What is Adulteration?

For an employee, taking a urine drug test can be a stressful experience. In many occupations, failing a drug test can mean instant dismissal and loss of livelihood. For this reason, those who fear that their drug use will be detected may resort to radical measures to make sure that they are not discovered.

Most drug screening at work involves urine drug testing. This type of drug testing is advantageous for the employer as it allows them to see if the donor has used drugs in the recent past. However, the disadvantage with this type of testing is that it is open to abuse. Donors may try and cheat the test by tampering with the urine sample they provide in order to get a false negative drug test result.

What is Adulteration?

Any attempt to change a drug test result by tampering urine specimen is know as adulteration. This kind of behaviour can lead to false positive drug test results as the drugs in the sample may be destroyed by tampering.

Drug users may try several ways of trying to beat a drugs test. This may involve adding substances to the specimen or diluting the specimen with water or other liquids.

What are Adulteration Test Strips?

Adulteration test strips have been designed as a cost-effective way of detecting if a urine specimen has been adulterated. They are also known as specimen validity tests. These types of tests offer results within one minute.

Typical Parameters on Adulteration Test Strips

Creatinine is found in urine as a waste product. It can be used as a marker for drug testing. Dilution of a urine sample can be either in vivo (meaning the excessive volumes of liquid were drank by the donor) or in vitro (meaning that liquid was added to the urine sample after collection). These are most seen forms of specimen tampering.

In vivo dilution is often called “flushing” and involves the donor drinking excessive amounts of water or using diuretics such as herbal teas to try and foil the drug test.

Low creatinine may indicate dilute urine. A lack of creatinine in a specimen (<5 mg/dl) is indicative of a sample not consistent with human urine.

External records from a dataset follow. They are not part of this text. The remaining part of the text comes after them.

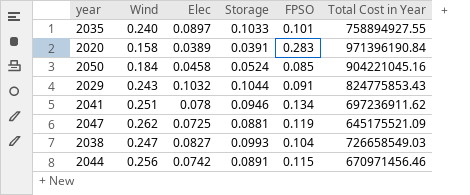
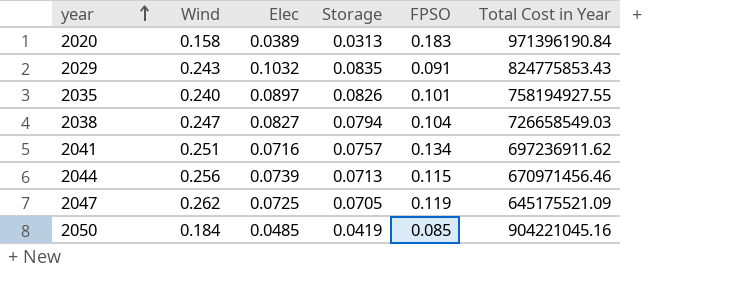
row order: none -> year ascending
2020 | Storage: 0.0391 -> 0.0313
2020 | FPSO: 0.283 -> 0.183
2029 | Storage: 0.1044 -> 0.0835
2035 | Storage: 0.1033 -> 0.0826
2035 | Total Cost in Year: 758894927.55 -> 758194927.55
2038 | Storage: 0.0993 -> 0.0794
2041 | Elec: 0.078 -> 0.0716
2041 | Storage: 0.0946 -> 0.0757
2044 | Elec: 0.0742 -> 0.0739
2044 | Storage: 0.0891 -> 0.0713
2047 | Storage: 0.0881 -> 0.0705
2050 | Elec: 0.0458 -> 0.0485
2050 | Storage: 0.0524 -> 0.0419

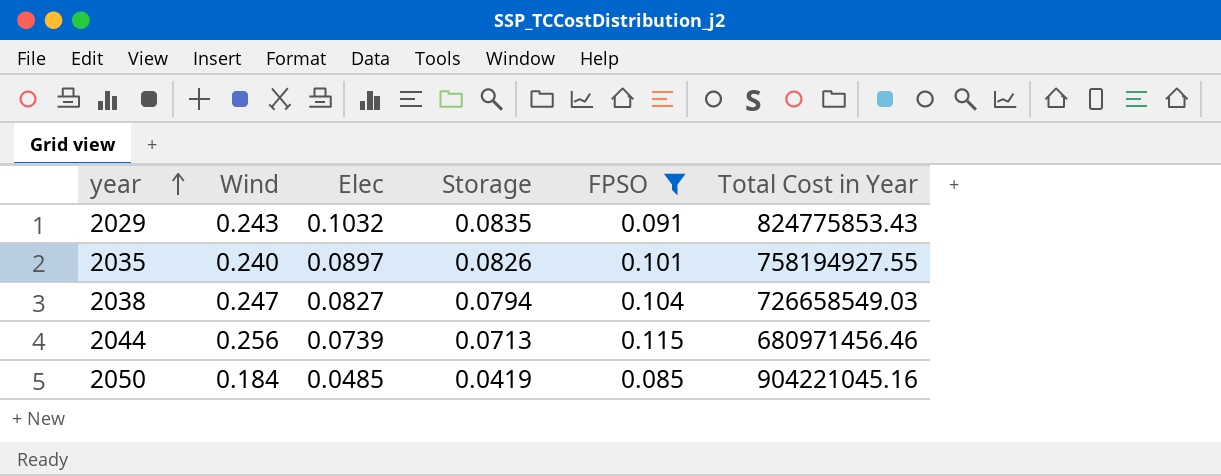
filter: none -> FPSO <= 0.115
2044 | Total Cost in Year: 670971456.46 -> 680971456.46

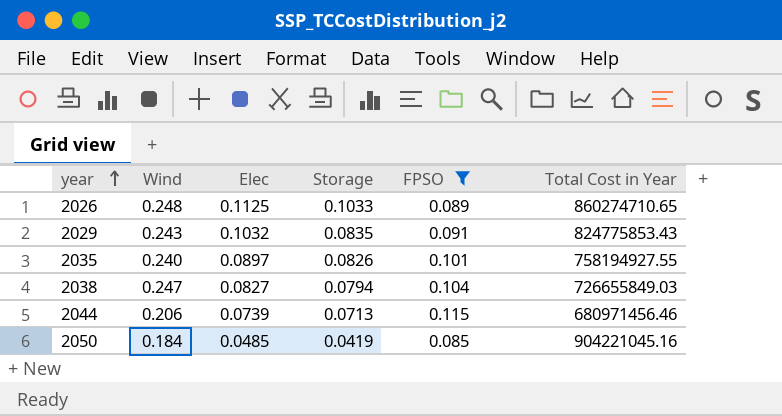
row 2026: none -> 0.248 | 0.1125 | 0.1033 | 0.089 | 860274710.65
2038 | Total Cost in Year: 726658549.03 -> 726655849.03
2044 | Wind: 0.256 -> 0.206

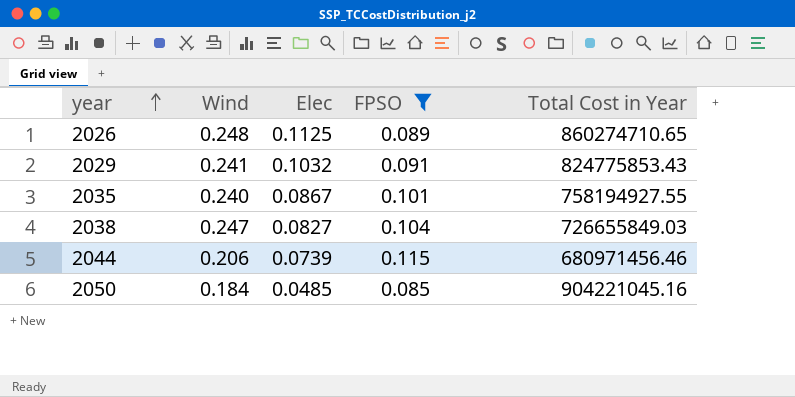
column Storage | position: 4 -> none
2029 | Wind: 0.243 -> 0.241
2035 | Elec: 0.0897 -> 0.0867

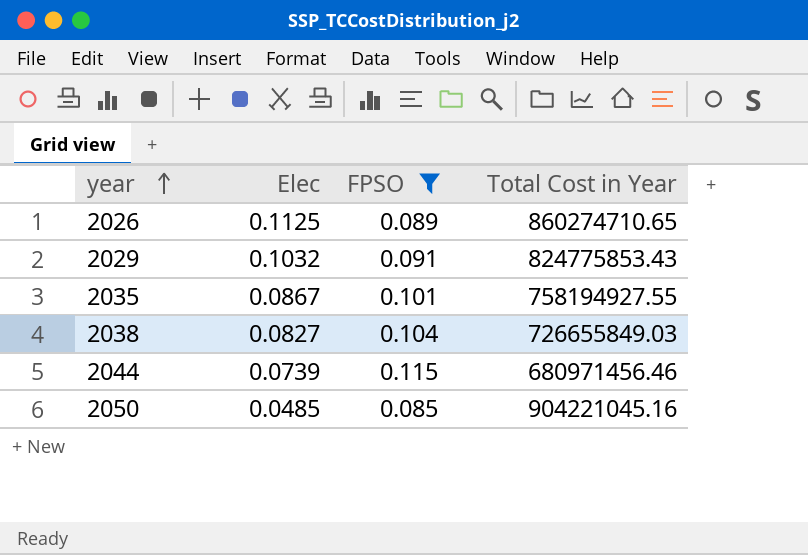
column Wind | position: 2 -> none

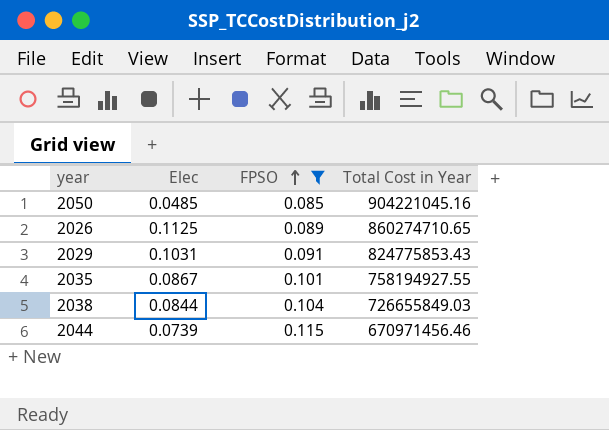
row order: year ascending -> FPSO ascending
2029 | Elec: 0.1032 -> 0.1031
2038 | Elec: 0.0827 -> 0.0844
2044 | Total Cost in Year: 680971456.46 -> 670971456.46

Specific Gravity also tests for sample dilution as it measures the “viscosity” of a urine sample.

Normal human urine has a specific gravity (SG) ranging from 1.003 to 1.030. Any sample that is measured outside of this range may have been adulterated.

Nitrite. Some may try and cheat a drug test by adding a commercial

A nitrite check for adulterants will detect if a commercial adulterant such as Whizzies or klear has been used to try and eliminate the presence of THC-COOH.9 (cannabinoid metabolite) from urine. Nitrites should not be present in urine so a positive result would generally indicate adulteration.

Glutaraldehyde is a chemical found in some commercial adulteration agents such as Clear Choice and UrinAid. The presence of this compound in a urine sample may indicate that the specimen has been adulterated.

pH – This test will detect the use of alkaline or acidic adulterants in urine. Usual pH levels are in the range of 4.0 to 9.0, anything out of this range may well have been tampered with.

Oxidants/PCC – Agents such as bleach, hydrogen peroxide and pyridinium chlorochromate (UrineLuck) are popularly used adulterants. Oxidants or PCC are not found in normal human urine so their presence shows that adulteration has taken place.